In 1855, the Ayuntamiento de Barcelona bestowed the job of designing L’Eixample to Ildefonso Cerdá, a Catalonian engineer and politician. His original projection for L’Eixample was a district rife with city gardens, wide streets, buildings higher than three stories. Cerdá had also hoped through his plan to provoke a fluid mixing between social classes but such luck he had none. In accordance with the influential bourgeoisie of the time, L’Eixample was built with streets much narrower than Cerdá had planned, the buildings were taller, and there was a clear separation between social classes.
Nevertheless, Cerdá’s L’Eixample is a remarkable feat in the field of urban planning. It was so designed that each building, regardless of its eventual purpose, receives light throughout the day. The aforementioned grid into which the district is built is composed of cuboids for buildings with truncated corners (thus creating octagonal blocks) such that sunlight enters every floor of every building from sunrise until sunset.
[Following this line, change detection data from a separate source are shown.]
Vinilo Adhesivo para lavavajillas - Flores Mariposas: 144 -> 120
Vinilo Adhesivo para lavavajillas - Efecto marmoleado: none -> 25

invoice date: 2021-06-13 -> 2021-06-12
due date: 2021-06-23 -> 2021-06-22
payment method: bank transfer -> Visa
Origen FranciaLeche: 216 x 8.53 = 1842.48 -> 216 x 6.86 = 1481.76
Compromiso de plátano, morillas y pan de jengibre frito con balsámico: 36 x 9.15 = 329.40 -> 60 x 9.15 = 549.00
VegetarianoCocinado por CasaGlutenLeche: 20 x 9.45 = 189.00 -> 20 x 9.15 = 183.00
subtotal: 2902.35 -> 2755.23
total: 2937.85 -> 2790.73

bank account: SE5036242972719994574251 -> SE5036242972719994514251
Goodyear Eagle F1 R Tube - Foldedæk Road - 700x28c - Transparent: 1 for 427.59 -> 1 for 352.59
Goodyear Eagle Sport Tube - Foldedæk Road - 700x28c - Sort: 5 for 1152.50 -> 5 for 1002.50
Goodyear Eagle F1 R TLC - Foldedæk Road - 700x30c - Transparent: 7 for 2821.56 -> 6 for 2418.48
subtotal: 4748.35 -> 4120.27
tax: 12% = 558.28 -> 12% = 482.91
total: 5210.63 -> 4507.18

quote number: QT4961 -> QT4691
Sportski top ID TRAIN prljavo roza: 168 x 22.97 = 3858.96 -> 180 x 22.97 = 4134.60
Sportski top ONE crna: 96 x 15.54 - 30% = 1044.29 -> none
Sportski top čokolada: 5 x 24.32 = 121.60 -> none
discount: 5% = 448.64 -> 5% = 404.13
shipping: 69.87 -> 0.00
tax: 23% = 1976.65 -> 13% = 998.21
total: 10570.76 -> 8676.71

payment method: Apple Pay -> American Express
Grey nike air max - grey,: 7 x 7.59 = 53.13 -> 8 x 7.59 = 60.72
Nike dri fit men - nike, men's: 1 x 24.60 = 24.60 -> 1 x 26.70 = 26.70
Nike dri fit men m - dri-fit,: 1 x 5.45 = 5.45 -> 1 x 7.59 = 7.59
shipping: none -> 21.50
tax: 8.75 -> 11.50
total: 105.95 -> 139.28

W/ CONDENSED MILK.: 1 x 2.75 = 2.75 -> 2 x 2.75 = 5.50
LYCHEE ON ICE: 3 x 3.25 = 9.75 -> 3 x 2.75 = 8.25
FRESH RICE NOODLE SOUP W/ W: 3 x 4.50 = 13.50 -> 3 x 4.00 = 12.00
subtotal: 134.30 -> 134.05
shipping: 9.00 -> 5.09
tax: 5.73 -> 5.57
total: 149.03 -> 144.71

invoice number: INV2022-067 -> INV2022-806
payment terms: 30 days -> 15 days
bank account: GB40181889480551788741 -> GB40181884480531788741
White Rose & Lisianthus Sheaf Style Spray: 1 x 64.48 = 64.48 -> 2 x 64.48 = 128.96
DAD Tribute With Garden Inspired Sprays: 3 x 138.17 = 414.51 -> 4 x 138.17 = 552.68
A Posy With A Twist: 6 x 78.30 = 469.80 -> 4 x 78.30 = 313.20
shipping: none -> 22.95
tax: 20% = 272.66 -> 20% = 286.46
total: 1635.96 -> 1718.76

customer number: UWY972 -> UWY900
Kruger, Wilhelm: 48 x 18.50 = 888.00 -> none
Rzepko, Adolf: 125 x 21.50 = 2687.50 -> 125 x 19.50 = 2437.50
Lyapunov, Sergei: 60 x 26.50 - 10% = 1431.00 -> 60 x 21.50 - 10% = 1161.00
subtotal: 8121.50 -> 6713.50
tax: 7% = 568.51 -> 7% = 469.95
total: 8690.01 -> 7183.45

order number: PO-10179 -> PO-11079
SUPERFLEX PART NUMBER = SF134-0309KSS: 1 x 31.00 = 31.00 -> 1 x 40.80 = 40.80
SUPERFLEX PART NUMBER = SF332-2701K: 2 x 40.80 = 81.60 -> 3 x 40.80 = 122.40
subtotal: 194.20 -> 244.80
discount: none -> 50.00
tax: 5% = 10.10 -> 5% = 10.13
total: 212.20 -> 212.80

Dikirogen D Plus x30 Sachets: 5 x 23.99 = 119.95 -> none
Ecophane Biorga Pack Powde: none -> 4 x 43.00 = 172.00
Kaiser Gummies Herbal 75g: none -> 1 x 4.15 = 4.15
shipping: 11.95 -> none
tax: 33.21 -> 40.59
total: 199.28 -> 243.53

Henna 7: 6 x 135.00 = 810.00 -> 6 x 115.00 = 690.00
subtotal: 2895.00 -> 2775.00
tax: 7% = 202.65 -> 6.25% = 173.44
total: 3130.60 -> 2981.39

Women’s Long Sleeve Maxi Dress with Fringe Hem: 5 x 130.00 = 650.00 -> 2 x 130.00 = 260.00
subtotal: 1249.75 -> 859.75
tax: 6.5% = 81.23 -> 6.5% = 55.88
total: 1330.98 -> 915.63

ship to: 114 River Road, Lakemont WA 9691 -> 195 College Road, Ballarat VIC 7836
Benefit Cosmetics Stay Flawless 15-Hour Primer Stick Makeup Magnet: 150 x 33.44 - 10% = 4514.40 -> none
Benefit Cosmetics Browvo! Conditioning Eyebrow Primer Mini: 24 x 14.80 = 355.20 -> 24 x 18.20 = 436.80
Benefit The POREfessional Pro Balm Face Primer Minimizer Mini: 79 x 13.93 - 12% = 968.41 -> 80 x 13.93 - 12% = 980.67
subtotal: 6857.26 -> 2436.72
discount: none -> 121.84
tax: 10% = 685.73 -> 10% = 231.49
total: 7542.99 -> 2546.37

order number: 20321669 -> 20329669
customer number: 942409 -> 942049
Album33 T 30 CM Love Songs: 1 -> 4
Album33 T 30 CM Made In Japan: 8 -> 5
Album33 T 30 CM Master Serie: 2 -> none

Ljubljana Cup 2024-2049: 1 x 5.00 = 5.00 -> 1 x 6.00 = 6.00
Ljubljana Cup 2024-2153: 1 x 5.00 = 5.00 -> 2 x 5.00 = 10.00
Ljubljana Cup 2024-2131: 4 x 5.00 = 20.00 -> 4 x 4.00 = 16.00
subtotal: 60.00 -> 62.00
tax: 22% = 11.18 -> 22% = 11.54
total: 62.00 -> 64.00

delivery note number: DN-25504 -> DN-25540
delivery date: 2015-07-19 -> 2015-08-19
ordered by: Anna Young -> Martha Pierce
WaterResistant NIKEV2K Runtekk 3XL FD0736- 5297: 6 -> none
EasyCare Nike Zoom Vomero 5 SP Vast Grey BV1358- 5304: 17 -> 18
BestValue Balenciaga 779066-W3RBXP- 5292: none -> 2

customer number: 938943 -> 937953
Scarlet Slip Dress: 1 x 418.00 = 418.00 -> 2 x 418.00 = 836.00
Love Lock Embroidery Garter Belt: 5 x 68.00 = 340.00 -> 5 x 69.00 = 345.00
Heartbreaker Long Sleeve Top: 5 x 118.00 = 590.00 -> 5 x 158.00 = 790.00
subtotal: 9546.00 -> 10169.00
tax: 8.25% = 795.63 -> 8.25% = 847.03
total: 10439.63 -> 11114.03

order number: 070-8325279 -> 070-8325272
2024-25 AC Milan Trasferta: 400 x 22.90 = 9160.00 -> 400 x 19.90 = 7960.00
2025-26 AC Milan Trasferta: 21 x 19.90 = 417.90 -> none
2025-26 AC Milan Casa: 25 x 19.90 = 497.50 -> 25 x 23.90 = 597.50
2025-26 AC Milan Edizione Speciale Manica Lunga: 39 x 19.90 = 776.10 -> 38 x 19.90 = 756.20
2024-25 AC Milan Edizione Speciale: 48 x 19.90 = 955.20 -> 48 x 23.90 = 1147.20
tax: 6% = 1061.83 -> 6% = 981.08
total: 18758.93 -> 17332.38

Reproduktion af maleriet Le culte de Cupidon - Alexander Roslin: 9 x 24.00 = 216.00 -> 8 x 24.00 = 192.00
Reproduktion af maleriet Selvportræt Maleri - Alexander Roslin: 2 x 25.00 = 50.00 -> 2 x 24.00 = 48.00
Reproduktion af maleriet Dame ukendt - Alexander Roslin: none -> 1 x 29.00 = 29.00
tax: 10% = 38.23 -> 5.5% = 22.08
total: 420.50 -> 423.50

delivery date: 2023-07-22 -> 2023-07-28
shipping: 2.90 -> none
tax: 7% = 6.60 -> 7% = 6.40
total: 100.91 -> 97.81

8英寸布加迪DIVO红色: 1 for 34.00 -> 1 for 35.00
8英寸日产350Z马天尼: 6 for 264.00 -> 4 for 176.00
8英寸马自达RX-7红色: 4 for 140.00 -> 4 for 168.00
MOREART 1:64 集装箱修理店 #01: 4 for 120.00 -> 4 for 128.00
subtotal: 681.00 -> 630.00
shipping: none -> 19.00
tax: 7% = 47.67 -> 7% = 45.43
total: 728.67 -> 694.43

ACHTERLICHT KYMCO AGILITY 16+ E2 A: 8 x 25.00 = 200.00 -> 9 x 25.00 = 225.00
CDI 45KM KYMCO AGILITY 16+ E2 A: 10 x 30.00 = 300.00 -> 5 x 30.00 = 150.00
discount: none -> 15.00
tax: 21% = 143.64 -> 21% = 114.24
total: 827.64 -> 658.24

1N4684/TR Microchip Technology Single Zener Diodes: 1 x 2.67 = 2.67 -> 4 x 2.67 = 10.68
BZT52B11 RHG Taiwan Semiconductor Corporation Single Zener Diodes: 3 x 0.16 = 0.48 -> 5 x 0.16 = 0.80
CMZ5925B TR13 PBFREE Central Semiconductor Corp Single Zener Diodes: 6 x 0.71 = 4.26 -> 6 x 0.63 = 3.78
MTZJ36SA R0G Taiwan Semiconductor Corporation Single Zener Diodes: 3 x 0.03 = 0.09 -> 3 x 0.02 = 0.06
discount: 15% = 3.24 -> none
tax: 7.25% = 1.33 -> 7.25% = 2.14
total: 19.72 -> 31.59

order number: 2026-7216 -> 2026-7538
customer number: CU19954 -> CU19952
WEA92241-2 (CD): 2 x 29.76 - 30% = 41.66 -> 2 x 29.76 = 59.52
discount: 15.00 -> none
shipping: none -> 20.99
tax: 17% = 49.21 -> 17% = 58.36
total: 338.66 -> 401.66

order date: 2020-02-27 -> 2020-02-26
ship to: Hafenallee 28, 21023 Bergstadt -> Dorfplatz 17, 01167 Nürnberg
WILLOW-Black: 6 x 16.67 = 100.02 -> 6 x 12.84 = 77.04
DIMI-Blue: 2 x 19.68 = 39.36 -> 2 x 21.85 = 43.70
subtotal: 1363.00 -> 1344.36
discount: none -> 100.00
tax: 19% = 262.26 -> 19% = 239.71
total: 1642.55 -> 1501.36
The most distinct feature of L’Eixample is perhaps its wealth of Modernista architecture. As well as Antoni Gaudí and his Casa Batlló, Casa Milà and of course his Sagrada Familia, the district of L’Eixample also plays host to the works of his lesser known contemporaries, Josep Puig, Josep Vilaseca, and Enric Sagnier. Although L’Eixample does not share such an extensive past as the Ciutat Vella, it fervently tells the story of Barcelona’s first steps into modern history.